▶ [PROBLEM REQUIREMENTS]:
Each line of the records containing "scatter" is to be copied out and returned.

▶ [DATASET EXCERPTS]:
┌──

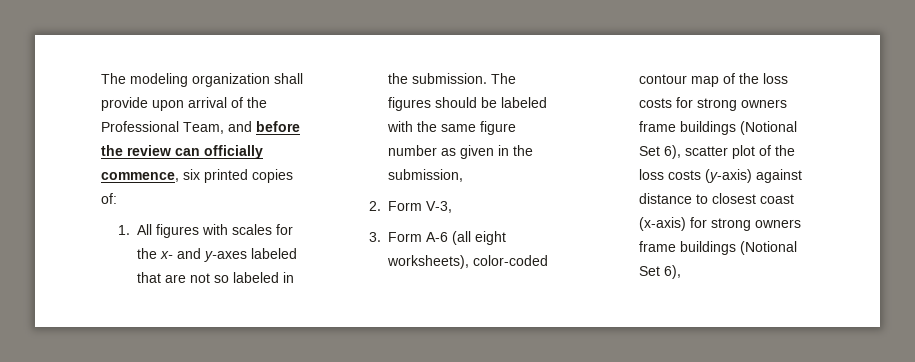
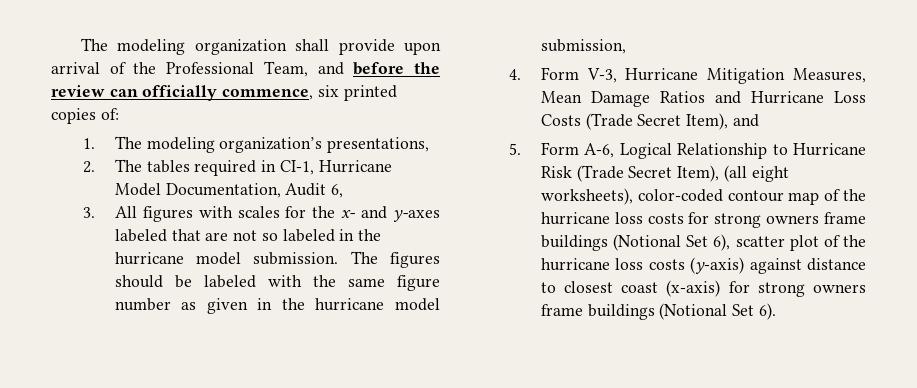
- 1. All figures with scales for the x- and y-axes labeled that are not so labeled in the submission.
+ 1. The modeling organization’s presentations,
+ 2. The tables required in CI-1, Hurricane Model Documentation, Audit 6,
+ 3. All figures with scales for the x- and y-axes labeled that are not so labeled in the hurricane model submission.
- The figures should be labeled with the same figure number as given in the submission,
+ The figures should be labeled with the same figure number as given in the hurricane model submission,
- 2. Form V-3,
- 3. Form A-6 (all eight worksheets), color-coded contour map of the loss costs for strong owners frame buildings (Notional Set 6), scatter plot of the loss costs (y-axis) against distance to closest coast (x-axis) for strong owners frame buildings (Notional Set 6),
+ 4. Form V-3, Hurricane Mitigation Measures, Mean Damage Ratios and Hurricane Loss Costs (Trade Secret Item), and
+ 5. Form A-6, Logical Relationship to Hurricane Risk (Trade Secret Item), (all eight worksheets), color-coded contour map of the hurricane loss costs for strong owners frame buildings (Notional Set 6), scatter plot of the hurricane loss costs (y-axis) against distance to closest coast (x-axis) for strong owners frame buildings (Notional Set 6).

└──

▶ [SOLUTION TO THIS PROBLEM]:
- 3. Form A-6 (all eight worksheets), color-coded contour map of the loss costs for strong owners frame buildings (Notional Set 6), scatter plot of the loss costs (y-axis) against distance to closest coast (x-axis) for strong owners frame buildings (Notional Set 6),
+ 5. Form A-6, Logical Relationship to Hurricane Risk (Trade Secret Item), (all eight worksheets), color-coded contour map of the hurricane loss costs for strong owners frame buildings (Notional Set 6), scatter plot of the hurricane loss costs (y-axis) against distance to closest coast (x-axis) for strong owners frame buildings (Notional Set 6).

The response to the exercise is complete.